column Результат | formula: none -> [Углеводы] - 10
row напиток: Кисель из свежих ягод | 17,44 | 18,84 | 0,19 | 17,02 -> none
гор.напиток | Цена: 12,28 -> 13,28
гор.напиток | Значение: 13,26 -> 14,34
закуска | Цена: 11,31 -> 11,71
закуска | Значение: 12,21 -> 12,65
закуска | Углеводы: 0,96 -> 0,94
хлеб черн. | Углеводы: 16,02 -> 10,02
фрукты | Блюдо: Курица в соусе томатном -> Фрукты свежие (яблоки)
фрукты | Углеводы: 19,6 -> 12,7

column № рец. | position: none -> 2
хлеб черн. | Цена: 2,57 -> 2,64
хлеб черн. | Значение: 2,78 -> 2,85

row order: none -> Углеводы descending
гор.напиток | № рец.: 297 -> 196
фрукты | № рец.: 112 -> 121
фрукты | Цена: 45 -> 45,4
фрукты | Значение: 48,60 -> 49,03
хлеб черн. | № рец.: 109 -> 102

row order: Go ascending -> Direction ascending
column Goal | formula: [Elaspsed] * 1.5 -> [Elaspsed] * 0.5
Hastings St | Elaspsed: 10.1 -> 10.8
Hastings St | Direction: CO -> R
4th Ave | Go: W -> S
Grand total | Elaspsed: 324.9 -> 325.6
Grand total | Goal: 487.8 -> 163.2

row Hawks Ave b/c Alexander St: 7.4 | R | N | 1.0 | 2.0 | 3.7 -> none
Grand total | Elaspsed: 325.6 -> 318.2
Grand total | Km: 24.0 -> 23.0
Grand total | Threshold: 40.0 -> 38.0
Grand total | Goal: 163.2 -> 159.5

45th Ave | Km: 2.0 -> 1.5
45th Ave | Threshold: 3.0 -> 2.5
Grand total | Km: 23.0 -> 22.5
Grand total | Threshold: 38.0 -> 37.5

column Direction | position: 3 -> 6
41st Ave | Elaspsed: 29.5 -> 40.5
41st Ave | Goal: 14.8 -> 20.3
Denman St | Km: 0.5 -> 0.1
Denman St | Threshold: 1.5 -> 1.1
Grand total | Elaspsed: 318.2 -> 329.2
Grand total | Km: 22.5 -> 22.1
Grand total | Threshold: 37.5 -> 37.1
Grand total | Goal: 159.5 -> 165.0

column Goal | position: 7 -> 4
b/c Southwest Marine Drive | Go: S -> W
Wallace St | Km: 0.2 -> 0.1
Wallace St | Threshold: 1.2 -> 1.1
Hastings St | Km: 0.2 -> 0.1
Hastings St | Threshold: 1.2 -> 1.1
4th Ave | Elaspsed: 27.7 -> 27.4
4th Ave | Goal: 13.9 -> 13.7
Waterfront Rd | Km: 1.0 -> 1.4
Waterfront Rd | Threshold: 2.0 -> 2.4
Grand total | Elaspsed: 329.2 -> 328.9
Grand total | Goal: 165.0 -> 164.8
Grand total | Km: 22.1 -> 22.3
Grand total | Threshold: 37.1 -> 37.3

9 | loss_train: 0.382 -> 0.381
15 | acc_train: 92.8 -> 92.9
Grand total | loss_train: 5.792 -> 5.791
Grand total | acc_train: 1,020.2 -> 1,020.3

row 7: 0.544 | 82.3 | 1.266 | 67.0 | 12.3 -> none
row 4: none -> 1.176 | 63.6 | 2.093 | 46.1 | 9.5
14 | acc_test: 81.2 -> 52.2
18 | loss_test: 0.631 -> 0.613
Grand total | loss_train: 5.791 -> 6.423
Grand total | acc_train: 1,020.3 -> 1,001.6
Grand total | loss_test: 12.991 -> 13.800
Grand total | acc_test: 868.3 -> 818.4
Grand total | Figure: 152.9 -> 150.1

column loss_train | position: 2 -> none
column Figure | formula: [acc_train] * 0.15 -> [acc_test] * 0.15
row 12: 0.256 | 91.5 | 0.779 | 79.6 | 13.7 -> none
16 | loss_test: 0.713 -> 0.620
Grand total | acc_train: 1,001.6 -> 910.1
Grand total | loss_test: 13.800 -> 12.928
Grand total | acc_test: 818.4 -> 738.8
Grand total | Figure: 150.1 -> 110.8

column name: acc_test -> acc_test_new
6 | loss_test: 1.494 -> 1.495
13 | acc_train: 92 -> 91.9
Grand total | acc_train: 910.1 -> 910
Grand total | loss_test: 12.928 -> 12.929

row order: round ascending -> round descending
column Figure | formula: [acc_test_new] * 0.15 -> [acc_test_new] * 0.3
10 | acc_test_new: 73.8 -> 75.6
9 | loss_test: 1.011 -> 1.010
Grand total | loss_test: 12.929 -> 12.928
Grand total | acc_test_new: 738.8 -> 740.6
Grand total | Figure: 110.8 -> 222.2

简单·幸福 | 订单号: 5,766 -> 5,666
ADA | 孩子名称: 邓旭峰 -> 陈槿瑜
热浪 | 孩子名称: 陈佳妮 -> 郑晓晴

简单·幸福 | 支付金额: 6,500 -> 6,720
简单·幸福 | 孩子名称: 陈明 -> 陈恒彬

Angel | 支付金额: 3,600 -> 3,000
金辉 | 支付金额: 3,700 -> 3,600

##############################

**WHAT THIS TASK INVOLVES**
Output the lines of the records above exactly as they appear, from the line containing "row order: none -> Углеводы descending" through the line containing "4th Ave | Go: W -> S".

**SOLUTION**
row order: none -> Углеводы descending
гор.напиток | № рец.: 297 -> 196
фрукты | № рец.: 112 -> 121
фрукты | Цена: 45 -> 45,4
фрукты | Значение: 48,60 -> 49,03
хлеб черн. | № рец.: 109 -> 102

row order: Go ascending -> Direction ascending
column Goal | formula: [Elaspsed] * 1.5 -> [Elaspsed] * 0.5
Hastings St | Elaspsed: 10.1 -> 10.8
Hastings St | Direction: CO -> R
4th Ave | Go: W -> S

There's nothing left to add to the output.